→ INFORMATION PROVIDED
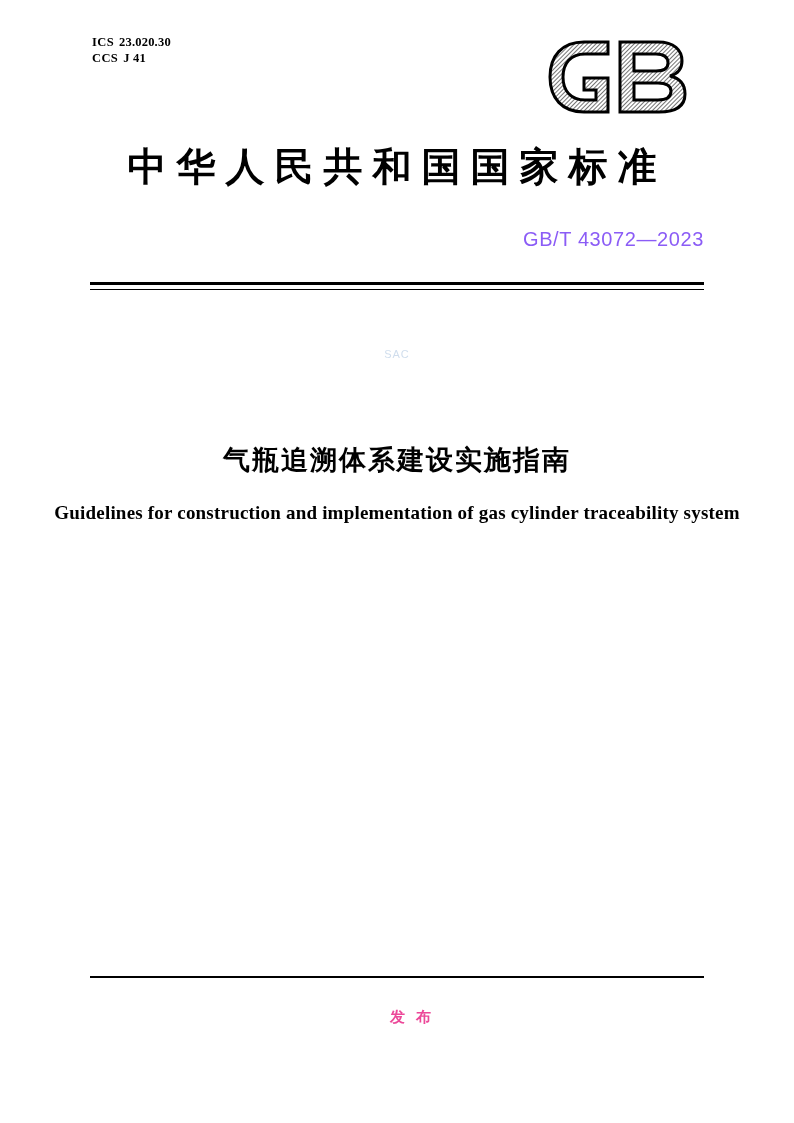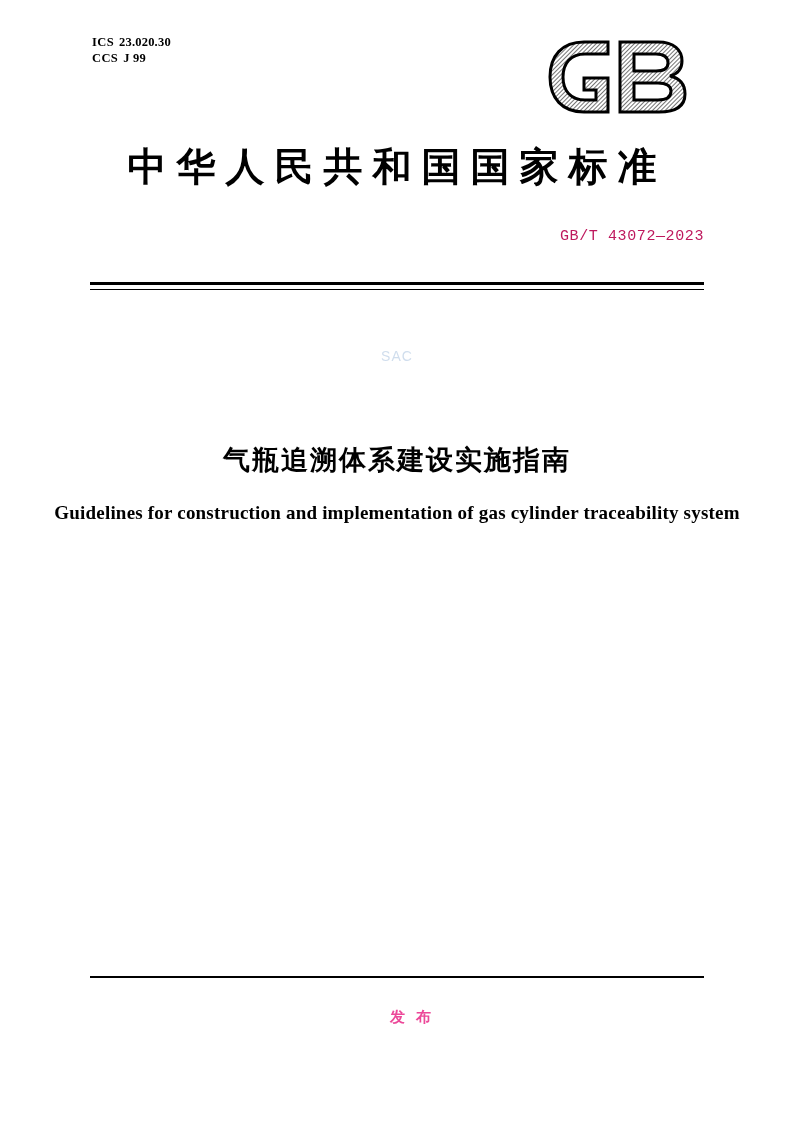--- a/index.html
+++ b/index.html
@@ -72,24 +72,24 @@
     padding-left: 0;
     color: #000;
     white-space: nowrap;
   }
 
   
   .std-number {
     position: absolute;
     right: 90px;
     top: 228px;
-    font-family: Liberation Mono, monospace;
-    font-size: 15px;
+    font-family: Liberation Sans, sans-serif;
+    font-size: 20px;
     letter-spacing: 0.6px;
-    color: #be185d;
+    color: #8b5cf6;
   }
 
   
   .rule-thick {
     position: absolute;
     left: 90px;
     right: 90px;
     top: 282px;
     height: 2.6px;
     background: #000;
@@ -105,21 +105,21 @@
 
   
   .watermark {
     position: absolute;
     left: 0;
     right: 0;
     top: 348px;
     text-align: center;
     color: #c8d8ea;
     font-family: "Liberation Sans", sans-serif;
-    font-size: 14px;
+    font-size: 11px;
     font-weight: normal;
     letter-spacing: 1px;
     opacity: 0.85;
   }
 
   
   .doc-title-cn {
     position: absolute;
     left: 0;
     right: 0;
@@ -205,21 +205,21 @@
 </head>
 <body>
 
 <div class="page">
 
   <div class="codes">
     <div class="code-line">
       <span class="code-key">ICS</span><span class="code-val">23.020.30</span>
     </div>
     <div class="code-line">
-      <span class="code-key">CCS</span><span class="code-val">J 99</span>
+      <span class="code-key">CCS</span><span class="code-val">J 41</span>
     </div>
   </div>
 
   <div class="gb-logo">
     <svg width="160" height="78" viewBox="0 0 160 78" xmlns="http://www.w3.org/2000/svg">
       <defs>
         <pattern id="hatch" width="3" height="3" patternUnits="userSpaceOnUse" patternTransform="rotate(45)">
           <rect width="3" height="3" fill="#ffffff"></rect>
           <line x1="0" y1="0" x2="0" y2="3" stroke="#000000" stroke-width="1.1"></line>
         </pattern>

→ PROBLEM REQUIREMENTS
Output the data above verbatim, pictures excluded.

→ ANSWER BOX
--- a/index.html
+++ b/index.html
@@ -72,24 +72,24 @@
     padding-left: 0;
     color: #000;
     white-space: nowrap;
   }
 
   
   .std-number {
     position: absolute;
     right: 90px;
     top: 228px;
-    font-family: Liberation Mono, monospace;
-    font-size: 15px;
+    font-family: Liberation Sans, sans-serif;
+    font-size: 20px;
     letter-spacing: 0.6px;
-    color: #be185d;
+    color: #8b5cf6;
   }
 
   
   .rule-thick {
     position: absolute;
     left: 90px;
     right: 90px;
     top: 282px;
     height: 2.6px;
     background: #000;
@@ -105,21 +105,21 @@
 
   
   .watermark {
     position: absolute;
     left: 0;
     right: 0;
     top: 348px;
     text-align: center;
     color: #c8d8ea;
     font-family: "Liberation Sans", sans-serif;
-    font-size: 14px;
+    font-size: 11px;
     font-weight: normal;
     letter-spacing: 1px;
     opacity: 0.85;
   }
 
   
   .doc-title-cn {
     position: absolute;
     left: 0;
     right: 0;
@@ -205,21 +205,21 @@
 </head>
 <body>
 
 <div class="page">
 
   <div class="codes">
     <div class="code-line">
       <span class="code-key">ICS</span><span class="code-val">23.020.30</span>
     </div>
     <div class="code-line">
-      <span class="code-key">CCS</span><span class="code-val">J 99</span>
+      <span class="code-key">CCS</span><span class="code-val">J 41</span>
     </div>
   </div>
 
   <div class="gb-logo">
     <svg width="160" height="78" viewBox="0 0 160 78" xmlns="http://www.w3.org/2000/svg">
       <defs>
         <pattern id="hatch" width="3" height="3" patternUnits="userSpaceOnUse" patternTransform="rotate(45)">
           <rect width="3" height="3" fill="#ffffff"></rect>
           <line x1="0" y1="0" x2="0" y2="3" stroke="#000000" stroke-width="1.1"></line>
         </pattern>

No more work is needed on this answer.